Katherine Forrest: Right, and what's interesting about the Anthropic case—and we'll talk more about this—is it's not an output case. It's not a case that some of the others are, where there's an allegation in the complaint that the output is actually infringing. So let's do a brief refresher on fair use. First of all, it's important just to sort of note, because it can come up this way, it can come up in cases that fair use is a defense to an established infringement. So you actually have to have some sort of unauthorized copying of one of the rights of a copyright holder, and then fair use becomes a defense to that infringement.

Anna Gressel: Yeah, and fair use is very fact-dependent. I mean, we've seen a lot of different cases with a lot of different fact patterns, but it is actually often decided at the summary judgment stage because it's a mixed question of fact and law.

Katherine Forrest: But not always.

Anna Gressel: Not always, that is true. And the Anthropic case that we'll talk about today is an example of a partial entry of summary judgment, but questions of fact have been reserved by the judge for trial. And so there's going to be at least a partial trial on some of the open factual questions.

Katherine Forrest: Okay, so let's go through a couple of these factors—or all of these factors—and just talk about what they are, and then we'll sort of weave them into this Anthropic case. But the first—what? You got something there?

Anna Gressel: Wait. You mean the fair use factors, right?

Katherine Forrest: What did I say?

Anna Gressel: You just said “the factors.” Do you want to say what they are?

Katherine Forrest: The factors, okay, the fair use. Keep all of this in. To Robert, our producer, keep all of our banter in. This is an important part of our little thing here, so people can see sort of the unscripted nature of it. But yes, the fair use factors. We want to go through these factors so you can understand them, you the audience. The first is what is referred to in the statute as the purpose and the character of the use. And this is where people often think about things that are done in schools and educational uses and parody not being a problem because the purpose and character of the use is of a particular kind, and it's really the commercial or non-commercial nature. That's what's in the statute. But it also now has another element added in, which is the transformative nature of the use, and that was put in with the Supreme Court case called Campbell v. Acuff. The transformative nature of the use is sort of an added-in element to this first factor.
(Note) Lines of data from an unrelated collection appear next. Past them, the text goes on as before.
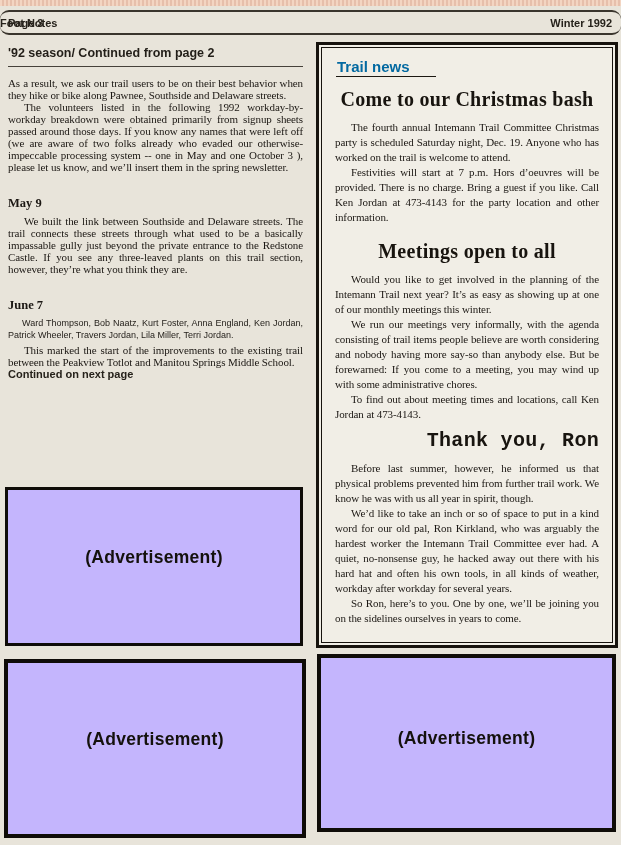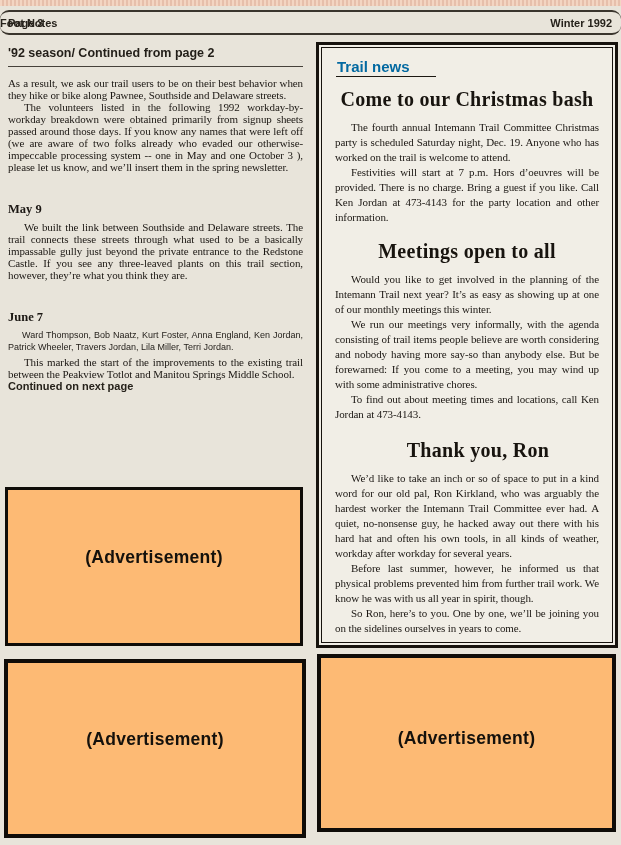"May 9" .date-head { margin: 29px 0 4px 0 -> 23px 0 4px 0 }
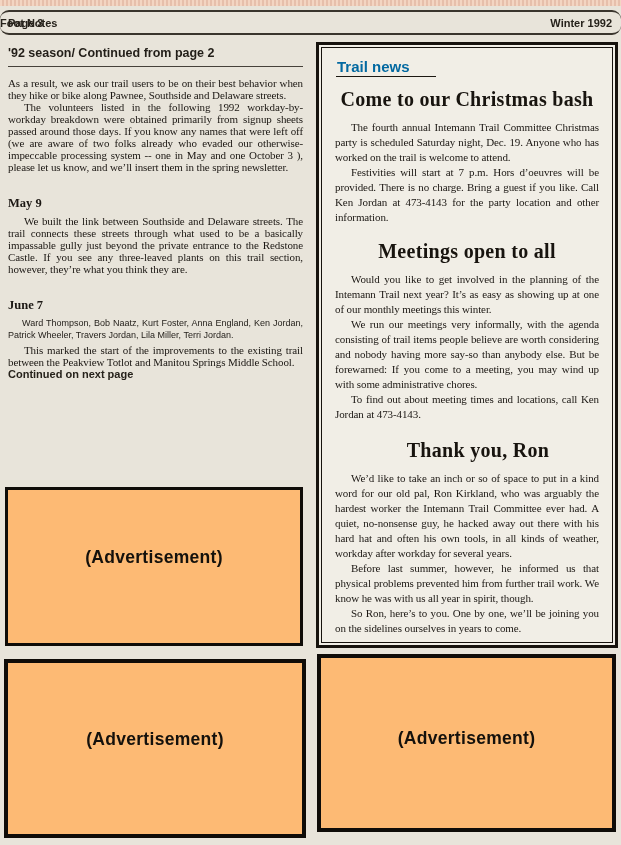"Thank you, Ron" .headline.left-head { font-family: none -> Liberation Mono, monospace; margin-top: 17px -> 7px; text-align: center -> right }
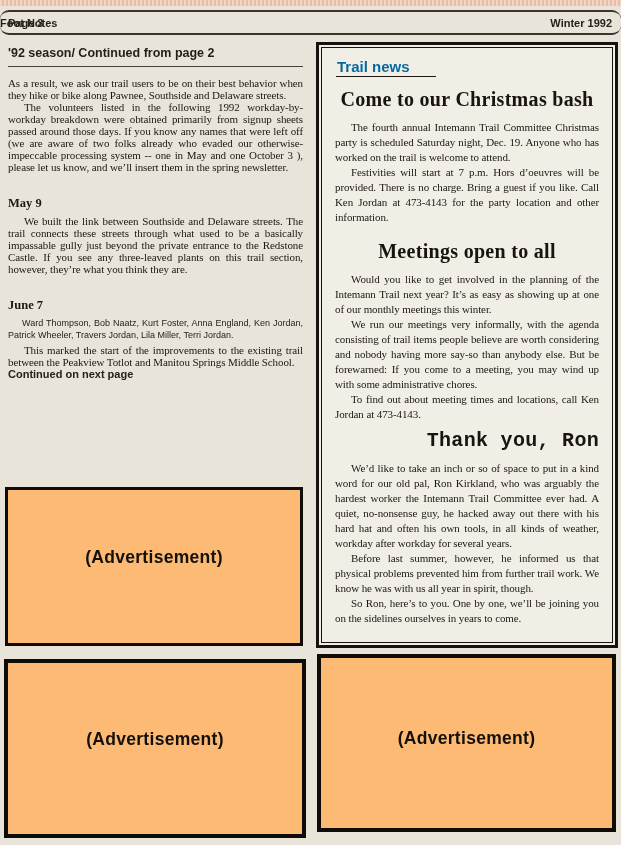"We’d like to take an" p.trail-p { order: before "Before last summer, however, he" -> after "Before last summer, however, he" }
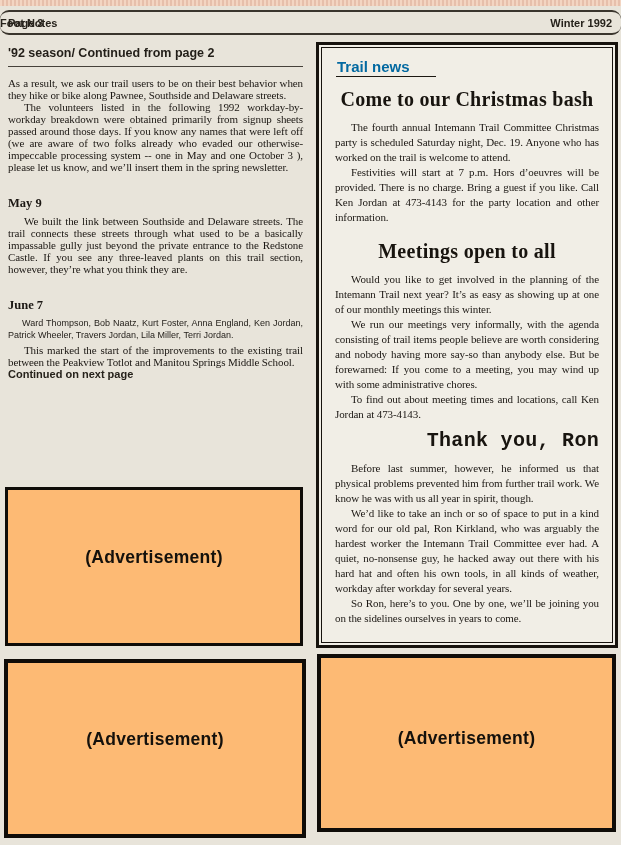"(Advertisement)" .ad { background: #fdba74 -> #c4b5fd }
Anna Gressel: Katherine, one thing that's kind of implicit in there—but, you know, we have a lot of non-lawyer listeners, so I want to pause on this for a moment—is that fair use as a defense is a statutory defense, or it's a defense that is given its life through Section 107 of the Copyright Act. And it has these four factors that we're going to talk through. But something that Katherine mentioned, I think, is really, really important, which is you actually have language in the statute that gives some shape to what those factors are, but there's so much in terms of the case law and the history of how those factors have been interpreted. So when she's talking about transformativeness, what we're really talking about is a judicial doctrine that has expanded on this question of what the purpose and the character of the use is, and that's super interesting. So we follow a lot of the case law. So again, I'm digressing because I know we have a lot of non-legal listeners who are super interested in these copyright questions. But, you know, one of the things that we're going to talk about today is whether what the transformativeness inquiry is, is a really important part of that Anthropic decision and really kind of tethers that decision. And then there's a lot that flows from that. So Katherine, should we pick up on factor two now?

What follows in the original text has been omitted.